A Autoridade Antidopagem de Portugal (ADoP) e o Comité Olímpico de Portugal (COP) assinaram esta quinta-feira um protocolo, “manifestando a vontade de cooperar na luta contra a dopagem no desporto, no âmbito da participação da Missão Olímpica de Portugal nos Jogos da XXXII Olimpíada, mediante a realização de ações de formação, prevenção e de aconselhamento aos praticantes desportivos, treinadores e oficiais” que possam vir a estar em Tóquio 2020.

O documento foi assinado nas instalações da ADoP, pelo seu Presidente, Manuel Brito, e pelo Presidente do COP, José Manuel Constantino, na presença do Secretário de Estado da Juventude e Desporto (SEJD), João Paulo Rebelo.

Manuel Brito classificou o evento como marcante, “numa nova fase da ADoP”, garantiu que Portugal “está em linha com o que melhor se faz na luta contra a dopagem”, e deixou vincada a ideia que esta, para além de afetar a verdade desportiva, configura um problema “de saúde pública e de redes criminosas”, sublinhando igualmente que “a ADoP não pode estar de costas voltadas para o movimento desportivo e muito menos para o COP. Estamos num tempo completamente distinto.”

José Manuel Constantino, Presidente do COP, considerou “natural” que a relação entre a ADoP e o COP “decorra sem atritos”, mas lembrou tal não ter sido possível “durante cinco anos.” E reforçou: “O COP fica muito satisfeito por ser possível repor a normalidade.”

Na sua intervenção, o Presidente do COP sublinhou a importância do combate à dopagem, não apenas na sua “vertente sancionatória, mas também na vertente formativa e educativa. Há a obrigação de informar atletas e treinadores das regras e também das consequências. É preciso recorrer a quem tem o saber especializado”, disse, lembrando o alcance da assinatura do protocolo com a ADoP. “O COP ficará muito mais descansado quando organizar uma Missão Olímpica, sabendo que está tudo em ordem” com os atletas.

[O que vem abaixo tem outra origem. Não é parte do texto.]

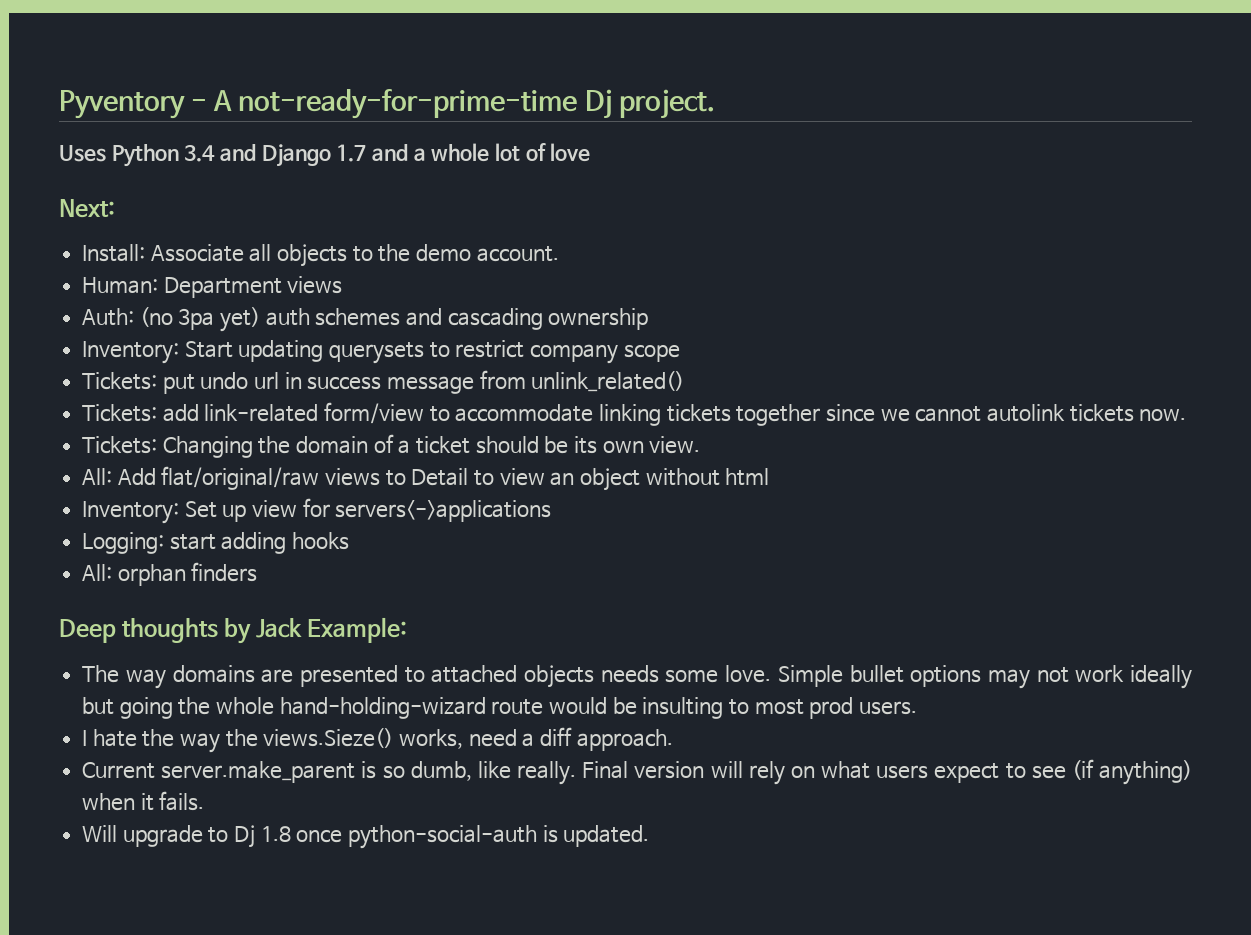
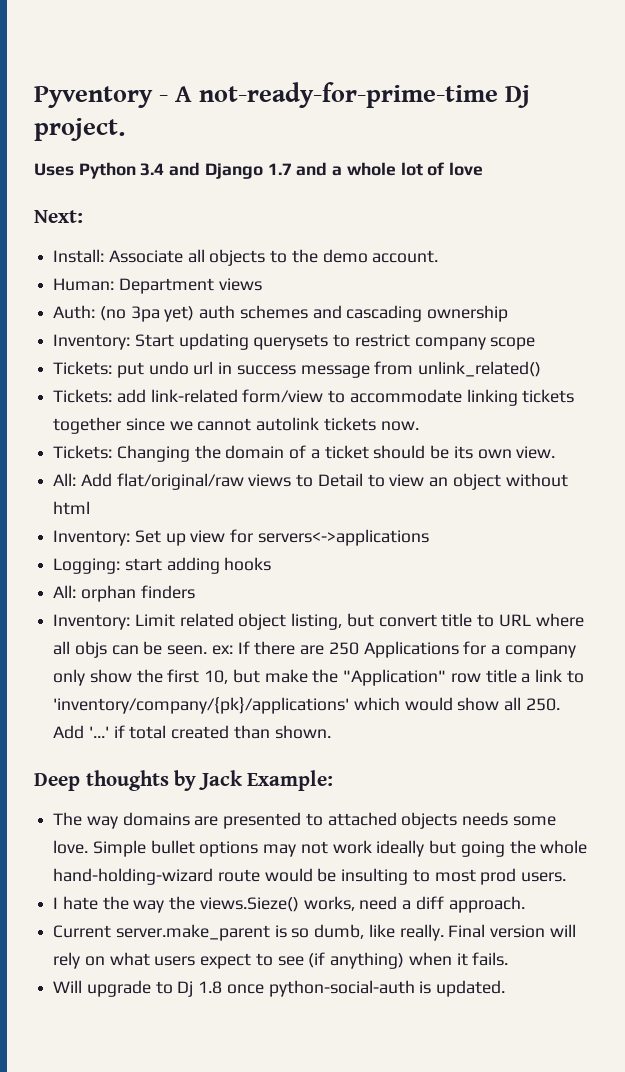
(258, 572) none -> [53,613,584,630] [53,641,576,658] [53,669,584,686] [53,697,560,714] [53,725,331,739] // Inventory: Limit related object listing, but convert title to URL where all objs can be seen. ex: If there are 250 Applications for a company only show the first 10, but make the "Application" row title a link to 'inventory/company/{pk}/applications' which would show all 250. Add '...' if total created than shown.

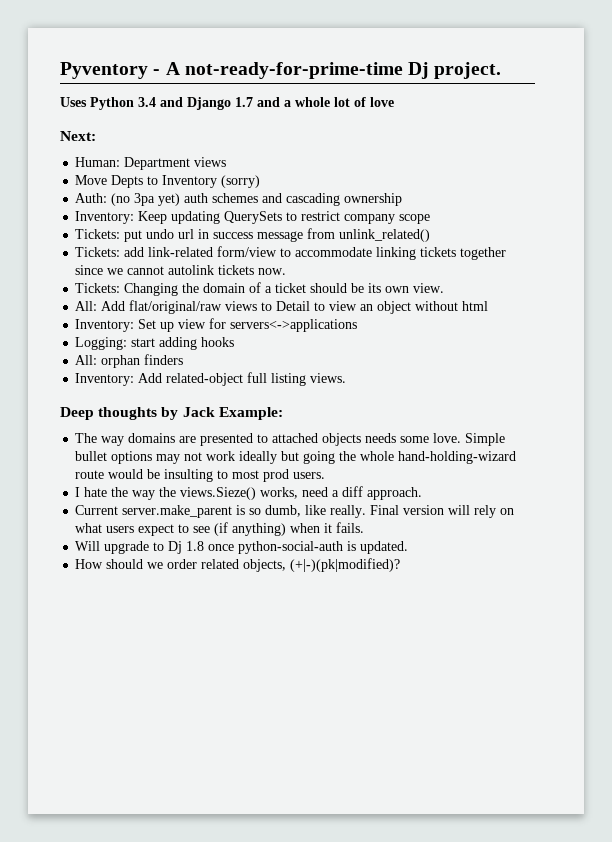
[53,249,439,266] [53,278,262,294] Install: Associate all objects to the demo account. // Human: Department views -> [75,157,227,170] [75,175,261,188] Human: Department views // Move Depts to Inventory (sorry)
[134,333,329,350] Start updating querysets -> [138,211,283,224] Keep updating QuerySets
[134,613,584,630] [53,641,576,658] [53,669,584,686] [53,697,560,714] [53,725,331,739] Limit related object listing, but convert title to URL where all objs can be seen. ex: If there are 250 Applications for a company only show the first 10, but make the "Application" row title a link to 'inventory/company/{pk}/applications' which would show all 250. Add '...' if total created than shown. -> [138,372,347,386] Add related-object full listing views.
(506, 988) none -> [75,558,401,572] // How should we order related objects, (+|-)(pk|modified)?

O SEJD caraterizou a ADoP e o COP como “duas entidades que partilham um conjunto de valores e princípios, na defesa da integridade e de um desporto limpo”, mostrando-se satisfeito por a assinatura do protocolo e os discursos de Manuel Brito e José Manuel Constantino não significarem “palavras vãs, porque amanhã [sexta-feira] há já uma ação concreta no Encontro Nacional de Atletas Olímpicos”, que se realizará em Sintra.

O protocolo prevê que “serão realizadas no máximo quatro ações de formação, as quais serão distribuídas geograficamente, de acordo com as indicações do COP.”

Reforçando o significado deste evento as duas instituições fizeram-se representar por diversos dos seus quadros. Pela ADoP estiveram António Júlio (diretor executivo), Carlos Santos (coordenador da área de educação e oficial de ligação no âmbito do protocolo) e Rui Alves (responsável jurídico). Pelo COP estiveram José Manuel Araújo (secretário-geral), Artur Lopes (vice-presidente da Comissão Executiva), Marco Alves (diretor do Departamento de Missões e Preparação Olímpica), Pedro Roque (diretor desportivo), António Varela (diretor de Comunicação), João Maltez (assessor jurídico) e Filipe Jesus (membro do Departamento de Missões e Preparação Olímpica, que fica como oficial do COP na operacionalização do protocolo). Acompanhou igualmente a cerimónia o Presidente da Comissão de Atletas Olímpicos, João Rodrigues.

 

Laboratório reacreditado

João Paulo Rebelo finalizou a sua intervenção na ADoP com o anúncio da reacreditação do Laboratório de Análises de Dopagem (LAD), de Lisboa, prevista para o primeiro trimestre de 2020. “É absolutamente essencial para o nosso país voltar a ter o LAD acreditado. É uma distinção mundial.”